Sent from my iPhone using Tapatalk


----------



## SLINGIN' SHOTS (Jan 18, 2021)

I think I'm going to try to be the first one to make it 😉😉


----------



## Palmettoflyer (Nov 15, 2019)

Portboy said:


> Can’t seem to down load fella just goes blank page


Jason, I have checked with my iPhone and it downloaded just fine. Are you by chance connecting with the Tapatalk App? I have heard multiple times from others that the Tapatalk app doesn't play well with downloading pdf files. Maybe try logging into the forum directly. Also, could be an issue with your iPad?


----------



## David D (Oct 20, 2020)

Beautiful work and great designs. I have a small piece of red oak. One of these might be my next project if the templates are on the forum. Thanks to both Booral 121 and John for uploading them.


----------



## Booral121 (Jan 6, 2019)

David D said:


> Beautiful work and great designs. I have a small piece of red oak. One of these might be my next project if the templates are on the forum. Thanks to both Booral 121 and John for uploading them.


Hi bud 👊🎯 they are the 3 pdf files at the top of this topic 👌 and booral is my nickname John is my actual name 🎯👊👌👍


----------



## David D (Oct 20, 2020)

Thanks. Good to know. It seemed like there was two different peopl, Booral and John. I printed the OTT template and I think I will start one soon. I will post it when completed. I work slowly so it may be awhile.


----------



## Booral121 (Jan 6, 2019)

David D said:


> Thanks. Good to know. It seemed like there was two different peopl, Booral and John. I printed the OTT template and I think I will start one soon. I will post it when completed. I work slowly so it may be awhile.

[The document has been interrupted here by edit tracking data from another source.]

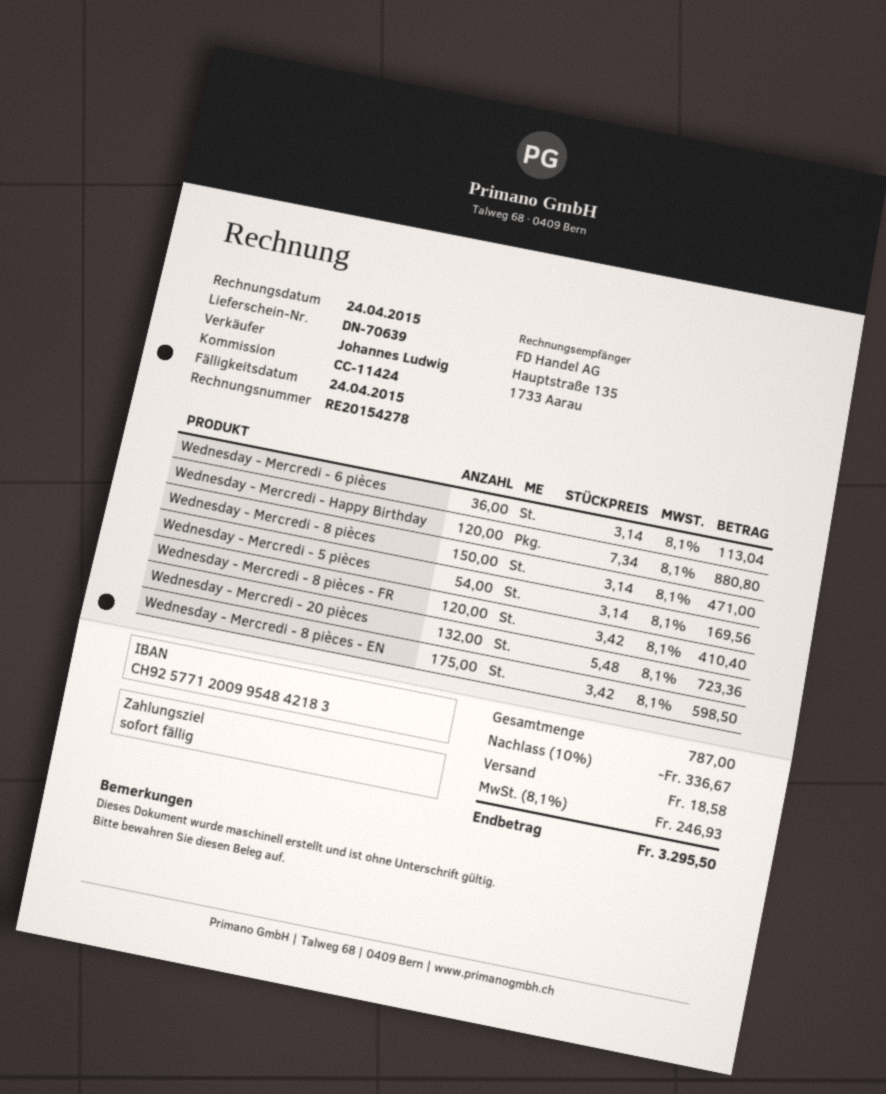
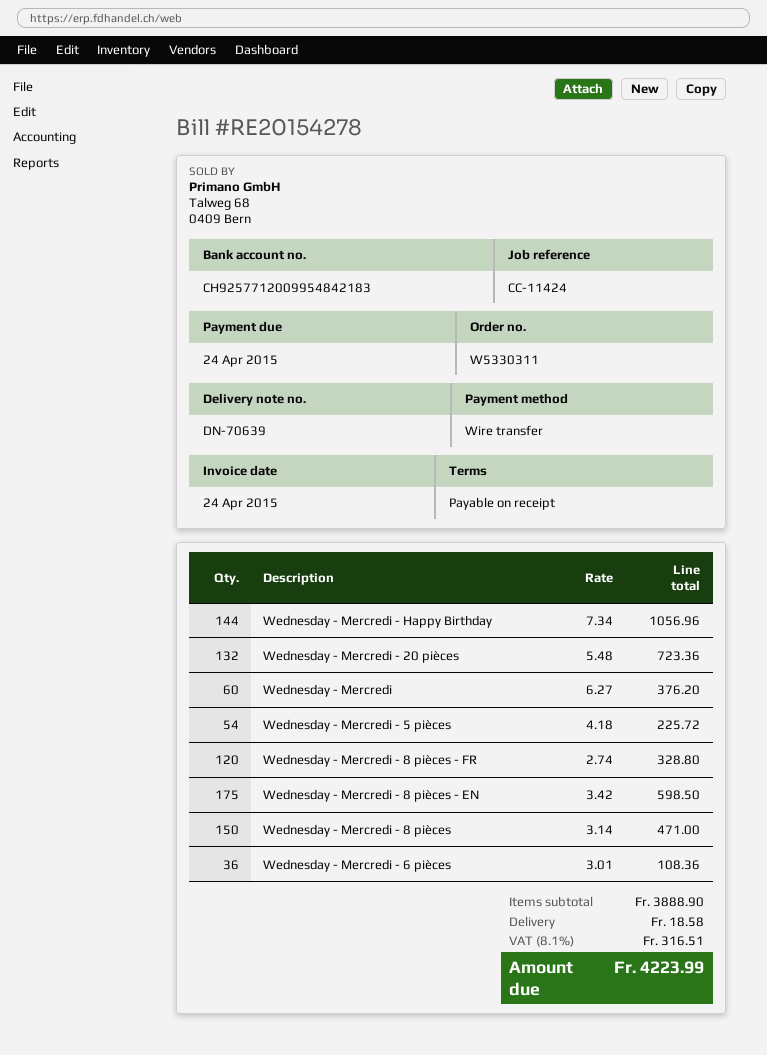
Wednesday - Mercredi - 6 pièces: 36 x 3.14 = 113.04 -> 36 x 3.01 = 108.36
Wednesday - Mercredi - Happy Birthday: 120 x 7.34 = 880.80 -> 144 x 7.34 = 1056.96
Wednesday - Mercredi - 5 pièces: 54 x 3.14 = 169.56 -> 54 x 4.18 = 225.72
Wednesday - Mercredi - 8 pièces - FR: 120 x 3.42 = 410.40 -> 120 x 2.74 = 328.80
Wednesday - Mercredi: none -> 60 x 6.27 = 376.20
discount: 10% = 336.67 -> none
tax: 8.1% = 246.93 -> 8.1% = 316.51
total: 3295.50 -> 4223.99

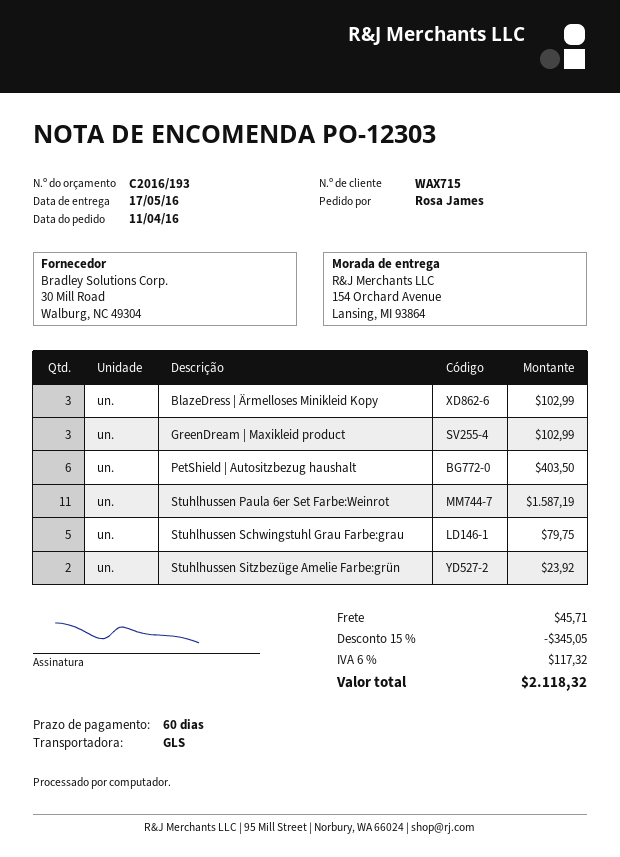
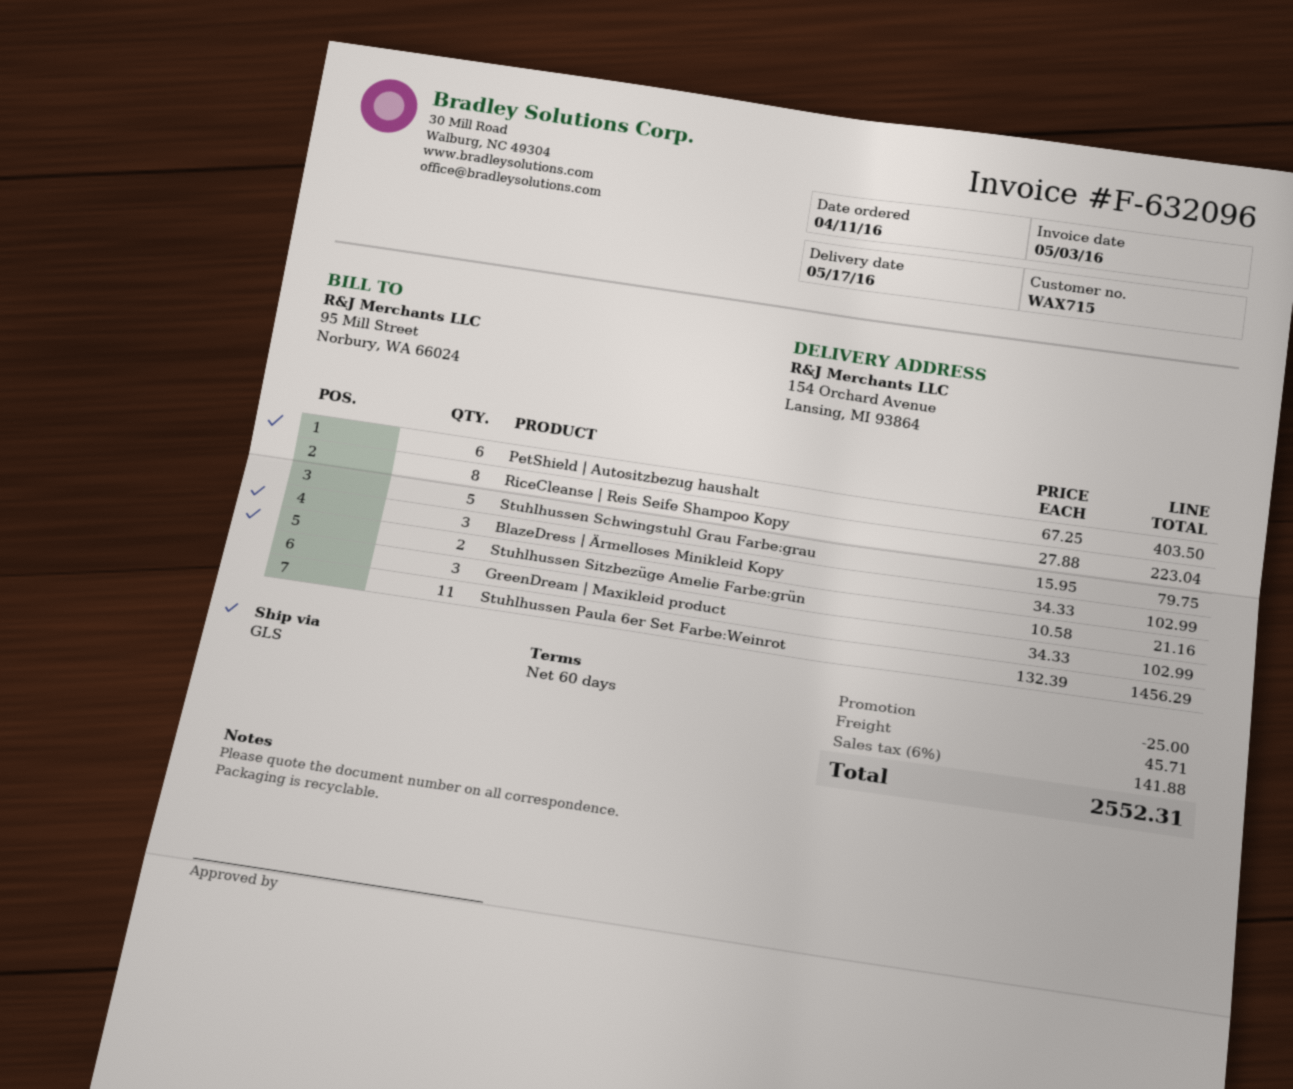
Stuhlhussen Paula 6er Set Farbe:Weinrot: 11 for 1587.19 -> 11 for 1456.29
Stuhlhussen Sitzbezüge Amelie Farbe:grün: 2 for 23.92 -> 2 for 21.16
RiceCleanse | Reis Seife Shampoo Kopy: none -> 8 for 223.04
discount: 345.05 -> 25.00
tax: 6% = 117.32 -> 6% = 141.88
total: 2118.32 -> 2552.31

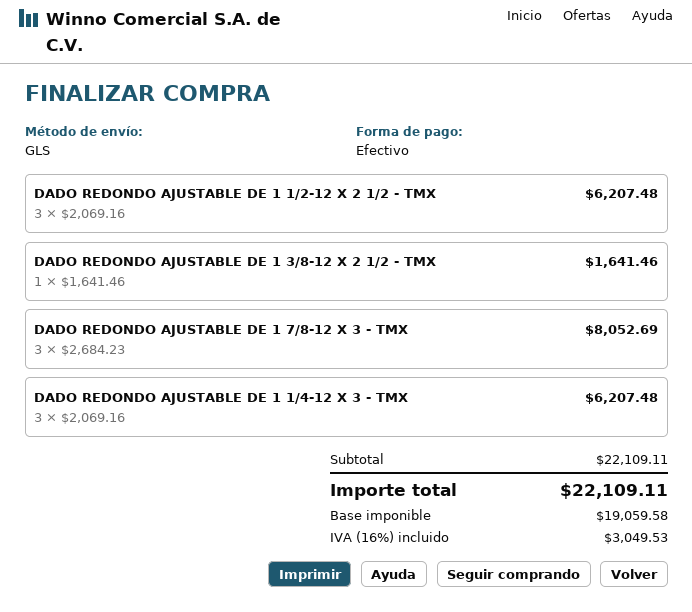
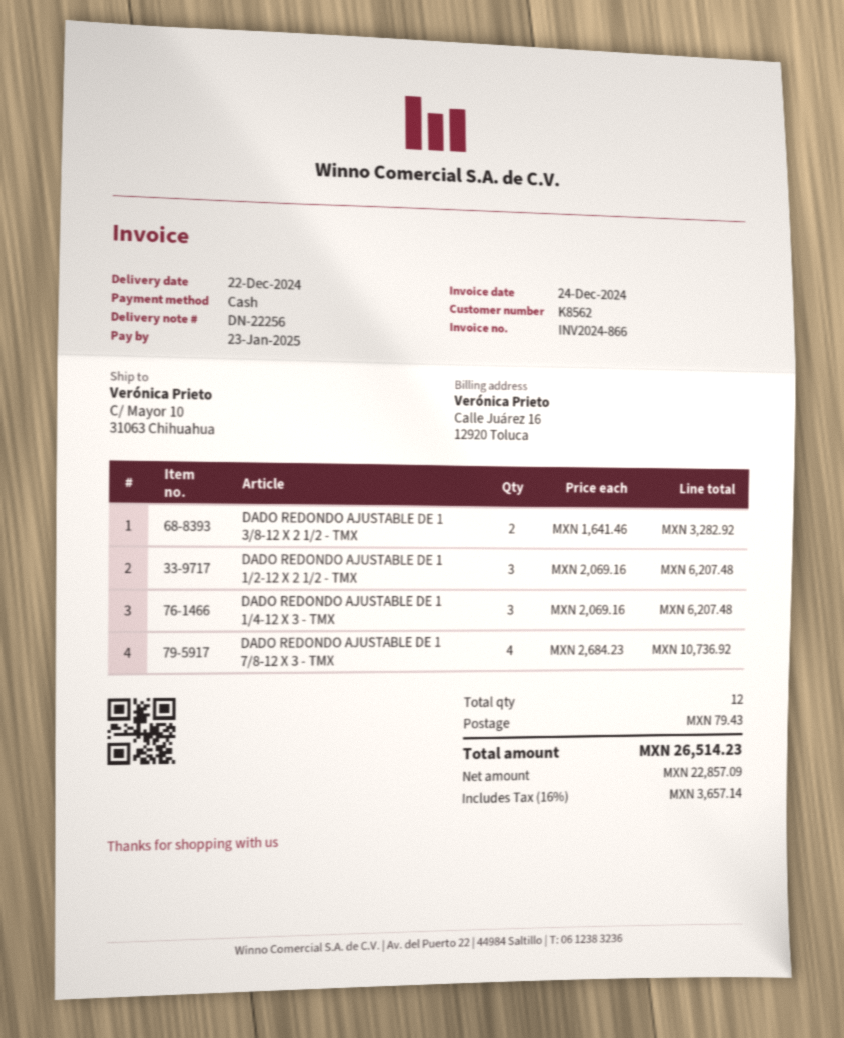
DADO REDONDO AJUSTABLE DE 1 3/8-12 X 2 1/2 - TMX: 1 x 1641.46 = 1641.46 -> 2 x 1641.46 = 3282.92
DADO REDONDO AJUSTABLE DE 1 7/8-12 X 3 - TMX: 3 x 2684.23 = 8052.69 -> 4 x 2684.23 = 10736.92
shipping: none -> 79.43
net: 19059.58 -> 22857.09
tax: 16% = 3049.53 -> 16% = 3657.14
total: 22109.11 -> 26514.23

Cool 👊 🎯 tag me please pal 👍 I would like to see how you do 👊👌🎯👍 I done this one tonight for a new friend 🎯👌👍👊


----------



## SLINGIN' SHOTS (Jan 18, 2021)

Booral121 said:


> I free hand with a dremel 👍🎯





Booral121 said:


> Cool 👊 🎯 tag me please pal 👍 I would like to see how you do 👊👌🎯👍 I done this one tonight for a new friend 🎯👌👍👊







  








IMG_20211119_204742.jpg




__
SLINGIN' SHOTS


__
Nov 19, 2021












  








IMG_20211119_204745.jpg




__
SLINGIN' SHOTS


__
Nov 19, 2021







Booral seems I'm first 😜😉


----------



## SLINGIN' SHOTS (Jan 18, 2021)

Still have some filing and finishing to do tomorrow 😉😉


----------



## Booral121 (Jan 6, 2019)

SLINGIN' SHOTS said:


> Still have some filing and finishing to do tomorrow 😉😉


Here is a picture of my template with the lines on for the shamfers and contours


----------



## cromag (Jan 17, 2021)

Thanks Monroe et al. , been looking for some inspiration


----------



## Slshooter (May 8, 2021)

mods: can be removed


----------



## skarrd (Jul 20, 2011)

uploaded ok for me-computer-will give the PFS a shot,when i get caught up on some other projects,Thanks Monroe and John for the templates and designs


----------



## Slshooter (May 8, 2021)

I will remove this Tamplet and put it in another topic, since the coreframe belongs to Booral


----------